- O primeiro-ministro Keir Starmer afirmou que o governo terá que agir para frear recursos viciantes das redes sociais, dizendo que esses recursos “não deveriam ser permitidos”.
- A secretária de Educação, Bridget Phillipson, disse que as plataformas são desenhadas para manter o uso e que a consulta sobre o uso das redes vai analisar conteúdos algorítmicos viciantes.
- O debate ocorre após um caso nos Estados Unidos envolvendo Meta e Google, que resultou em indenização de 6 milhões de dólares por vício infantil, com as empresas recorrendo.
- O governo vai testar restrições com centenas de adolescentes britânicos, incluindo curfews digitais e limites de tempo, com 300 jovens em quatro nações.
- Quase 30 mil pais e crianças já responderam à consulta sobre bem-estar digital, que se encerra em 26 de maio.
Keir Starmer afirmou que o Reino Unido terá que agir para conter recursos viciantes em redes sociais, após anunciar medidas consideradas as mais firmes até o momento. O primeiro-ministro disse que algoritmos que prendem crianças e jovens devem ser restritos, com mudanças possíveis após consulta pública. A educação secretária destacou que as plataformas são feitas para manter usuários engajados.
Phillipson afirmou que redes sociais foram desenhadas para prender a atenção e que a consulta avaliará como combater conteúdos e recursos algorítmicos nocivos, incluindo o possível banimento de recursos viciantes para usuários mais jovens.
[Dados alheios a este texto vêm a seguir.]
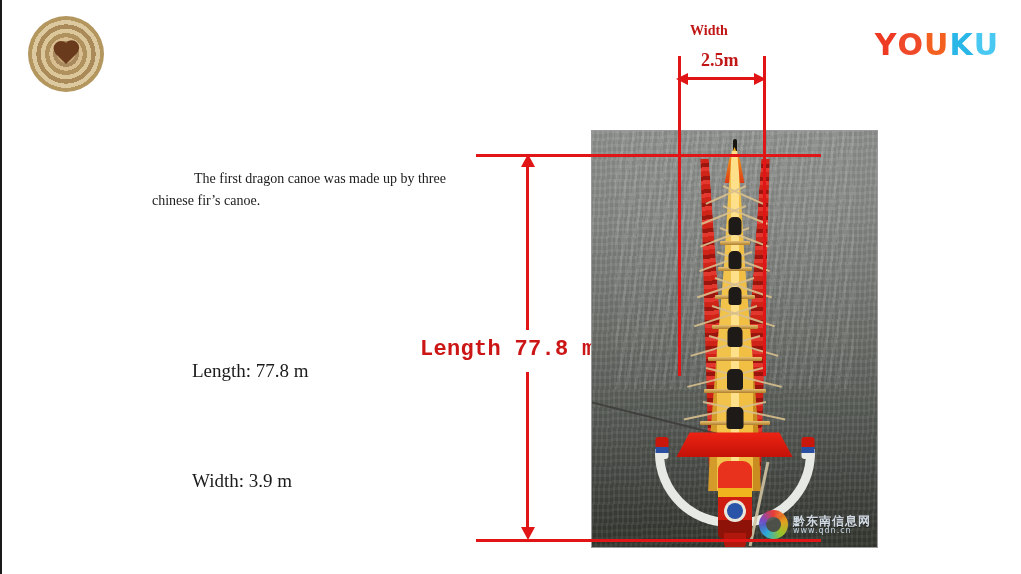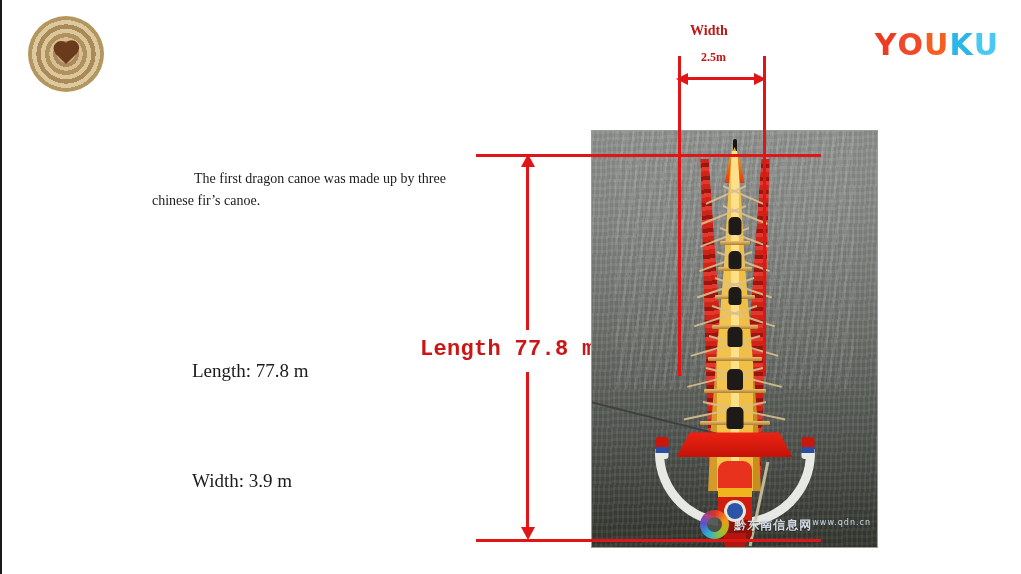--- a/index.html
+++ b/index.html
@@ -49,21 +49,21 @@
 
   .spec{position:absolute;left:190px;font-size:19px;color:#1b1b1b;white-space:nowrap;}
   .spec-length{top:360px;}
   .spec-width{top:470px;}
 
   .len-label{position:absolute;left:418px;top:337px;font-size:22px;font-weight:bold;
              color:#cc1616;white-space:nowrap;letter-spacing:.3px;font-family:Liberation Mono, monospace;}
 
   .w-label{position:absolute;left:688px;top:23px;font-size:14px;font-weight:bold;
            color:#c01616;white-space:nowrap;}
-  .w-value{position:absolute;left:699px;top:50px;font-size:12px;font-weight:bold;
+  .w-value{position:absolute;left:699px;top:50px;font-size:18px;font-weight:bold;
            color:#c01616;white-space:nowrap;}
 
   
   .photo{position:absolute;left:589px;top:130px;width:287px;height:418px;
          overflow:hidden;border:1px solid #9b9b9b;box-sizing:border-box;
          background:linear-gradient(180deg,#8f928e 0%,#858884 22%,#6e716c 48%,#565a55 70%,#41443f 88%,#34372f 100%);}
   .water-tex{position:absolute;inset:0;
         background:
          repeating-linear-gradient(93deg,rgba(255,255,255,.05) 0 2px,rgba(0,0,0,.05) 2px 5px),
          repeating-linear-gradient(178deg,rgba(255,255,255,.045) 0 3px,rgba(0,0,0,.04) 3px 7px);
@@ -126,21 +126,21 @@
   .paddle-long{position:absolute;left:50%;top:330px;transform:translateX(-50%) translateX(24px) rotate(12deg);
         width:3px;height:86px;background:#cfc3a2;opacity:.9;}
 
   
   .wmark{position:absolute;right:6px;bottom:8px;display:flex;align-items:center;gap:5px;opacity:.92;}
   .wmark-orb{width:29px;height:29px;border-radius:50%;
         background:conic-gradient(#e8302a,#f3a81d,#9bd02c,#28b7e6,#6a3fc6,#e8302a);
         position:relative;}
   .wmark-orb:after{content:"";position:absolute;left:7px;top:7px;width:15px;height:15px;
         border-radius:50%;background:#4d524a;}
-  .wmark-txt{display:flex;flex-direction:row;line-height:1;}
+  .wmark-txt{display:flex;flex-direction:column;line-height:1;}
   .wmark-cn{font-family:"DejaVu Sans",sans-serif;font-size:12px;font-weight:bold;color:#dfe8f2;
         letter-spacing:1px;text-shadow:0 1px 1px rgba(0,0,0,.6);}
   .wmark-url{font-family:"DejaVu Sans",sans-serif;font-size:8px;color:#cfe0ef;letter-spacing:1px;}
 
   
   .rl{position:absolute;background:#e11515;}
   .rl-h{height:3px;}
   .rl-v{width:3px;}
 
   .arrowhead{position:absolute;width:0;height:0;}

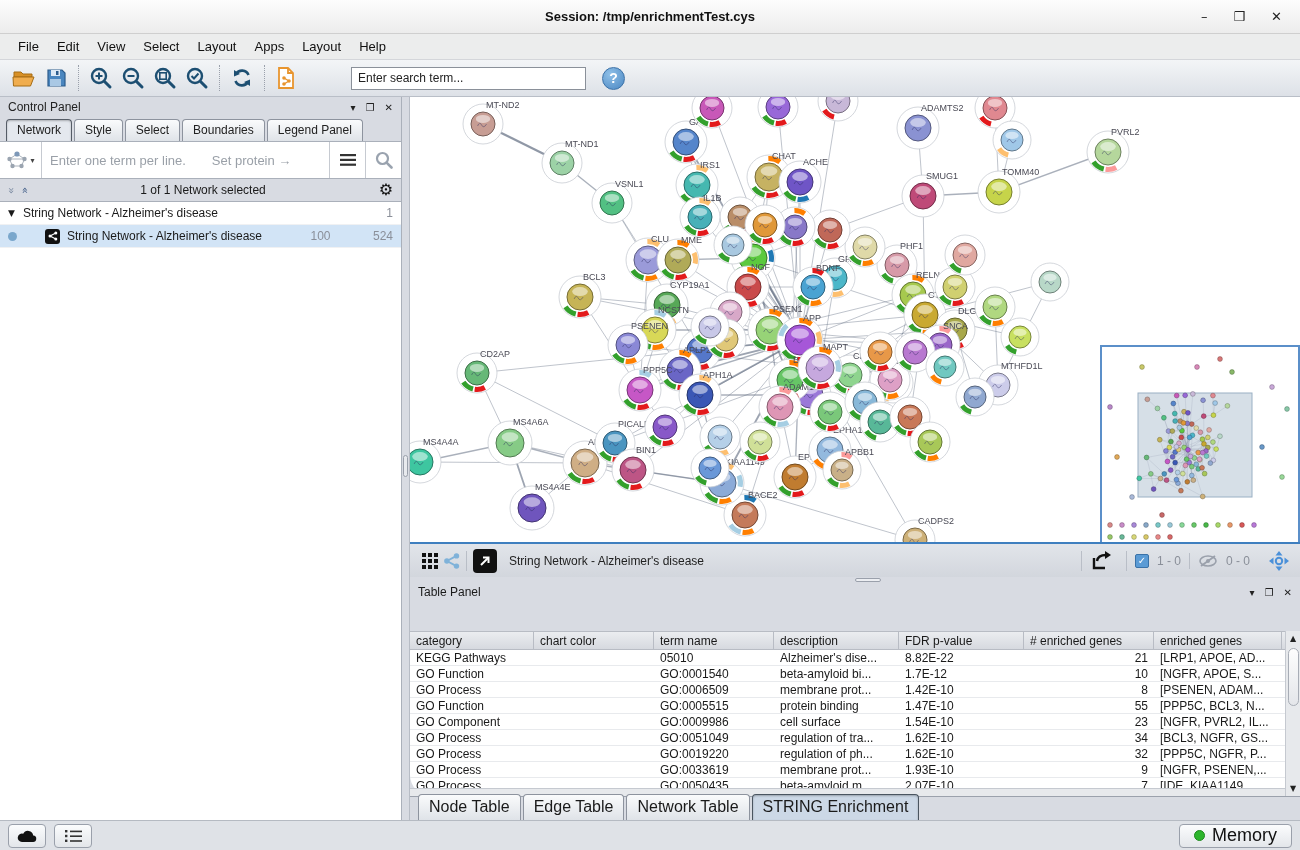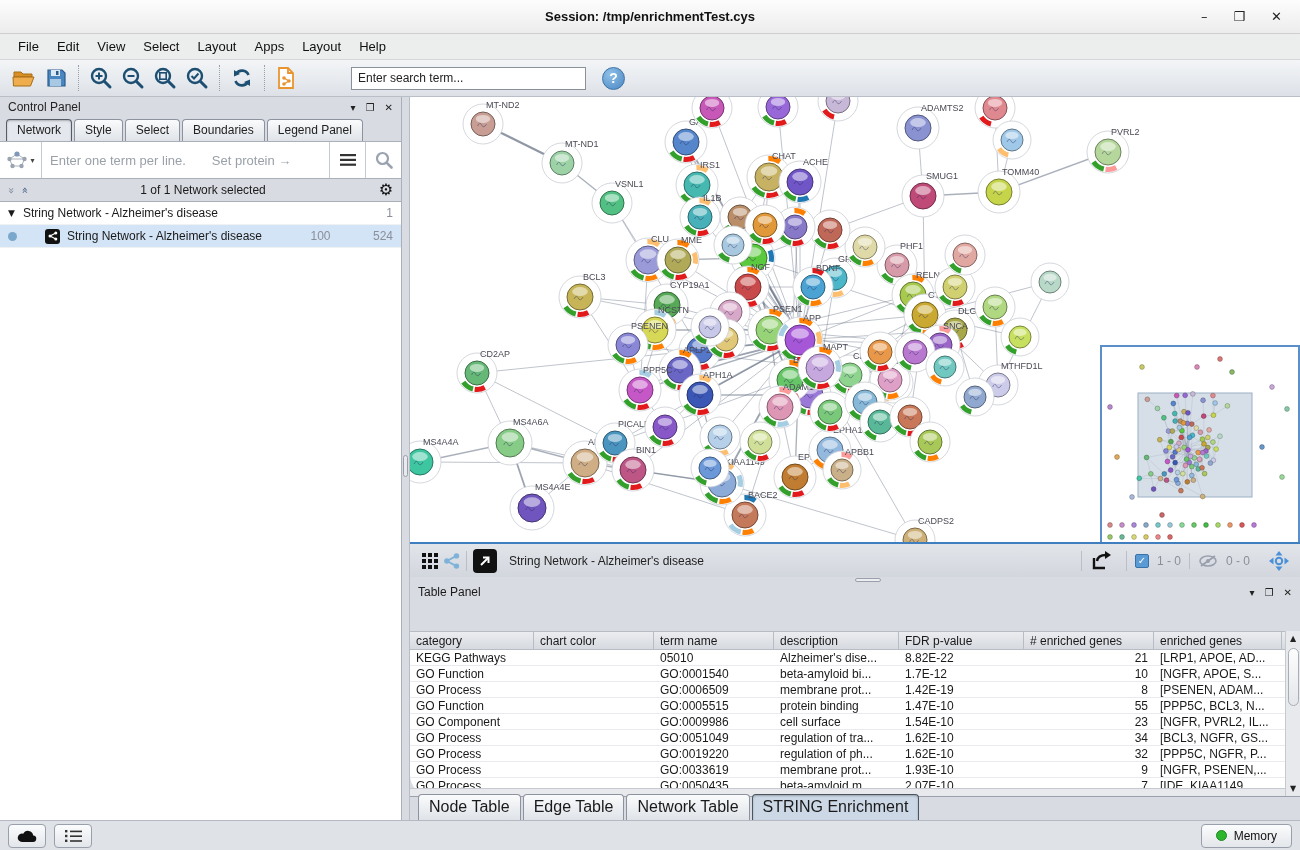--- a/index.html
+++ b/index.html
@@ -106,21 +106,21 @@
   .tp-tabs { height:24px; display:flex; align-items:flex-end; padding-left:8px; gap:2px; border-top:1px solid #9ba1ac; background:#d8dbe2; }
   .tp-tab { padding:3px 10px 4px; font-size:16px; border:1px solid #8d939e; border-bottom:none; border-radius:4px 4px 0 0;
             background:linear-gradient(#fafbfc,#dfe3e8); }
   .tp-tab.active { background:#ccd8e6; border-color:#4a5560; box-shadow:inset 0 1px 2px rgba(0,0,0,.25); }
 
   
   .statusbar { height:30px; flex:none; background:#dfe2e7; border-top:1px solid #b5bac2; display:flex; align-items:center; padding:0 8px; gap:8px; }
   .sb-btn { width:38px; height:24px; border:1px solid #9aa0ab; border-radius:4px; background:linear-gradient(#fbfcfd,#e3e6ea);
             display:flex; align-items:center; justify-content:center; }
   .memory-btn { margin-left:auto; height:24px; border:1px solid #9aa0ab; border-radius:4px; background:linear-gradient(#fbfcfd,#e3e6ea);
-                display:flex; align-items:center; gap:7px; padding:0 14px; font-size:12px; color:#111; }
+                display:flex; align-items:center; gap:7px; padding:0 14px; font-size:18px; color:#111; }
   .green-dot { width:11px; height:11px; border-radius:50%; background:#2db52d; border:1px solid #1d8a1d; }
   svg { display:block; }
 </style>
 </head>
 <body>
 
 <div class="window">
 
   <div class="titlebar">
     <div class="title-text">Session: /tmp/enrichmentTest.cys</div>
@@ -1615,21 +1615,21 @@
                   <span class="t-cell" style="width: 125px;">beta-amyloid bi...</span>
                   <span class="t-cell" style="width: 125px;">1.7E-12</span>
                   <span class="t-cell" style="width: 130px; text-align: right;">10</span>
                   <span class="t-cell" style="width: 128px;">[NGFR, APOE, S...</span>
                 </div>
                 <div class="t-row">
                   <span class="t-cell" style="width: 124px;">GO Process</span>
                   <span class="t-cell" style="width: 120px;"><span class="color-bar" style="background: rgb(178, 223, 138);"></span></span>
                   <span class="t-cell" style="width: 120px;">GO:0006509</span>
                   <span class="t-cell" style="width: 125px;">membrane prot...</span>
-                  <span class="t-cell" style="width: 125px;">1.42E-19</span>
+                  <span class="t-cell" style="width: 125px;">1.42E-10</span>
                   <span class="t-cell" style="width: 130px; text-align: right;">8</span>
                   <span class="t-cell" style="width: 128px;">[PSENEN, ADAM...</span>
                 </div>
                 <div class="t-row">
                   <span class="t-cell" style="width: 124px;">GO Function</span>
                   <span class="t-cell" style="width: 120px;"><span class="color-bar" style="background: rgb(51, 160, 44);"></span></span>
                   <span class="t-cell" style="width: 120px;">GO:0005515</span>
                   <span class="t-cell" style="width: 125px;">protein binding</span>
                   <span class="t-cell" style="width: 125px;">1.47E-10</span>
                   <span class="t-cell" style="width: 130px; text-align: right;">55</span>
Ela mencionou ainda a discussão sobre idade de consentimento digital.
Em referência a ações judiciais nos EUA, um veredito responsabilizou Meta e Google por danos relacionados à dependência de crianças, com indenização de 6 milhões de dólares e recurso em andamento. As empresas planejam recorrer.
Starmer declarou que a ideia de proibir o uso de redes para menores de 16 anos é uma possibilidade a ser considerada, citando experiências da Austrália. Ele garante que a consulta definirá mudanças significativas, afirmando que o futuro não ficará como está.
A BBC informou que a governo publicou diretrizes de tela para crianças de menos de cinco anos, com duração diária sugerida. Phillipson afirmou que há opções em estudo para moderar o tempo de tela de jovens através da consulta.
Durante a consulta, centenas de adolescentes do Reino Unido participarão de um estudo piloto com bans temporários, curfews digitais e limites de tempo. Será envolvida uma amostra de cerca de 300 jovens de todas as quatro nações, com testes de desativação de apps.
Também foram divulgados dados da consulta de bem-estar digital, com quase 30 mil respostas de pais e crianças. O fechamento da enquete ocorre em 26 de maio. A iniciativa visa mapear impactos de conteúdos viciantes e apontar diretrizes futuras.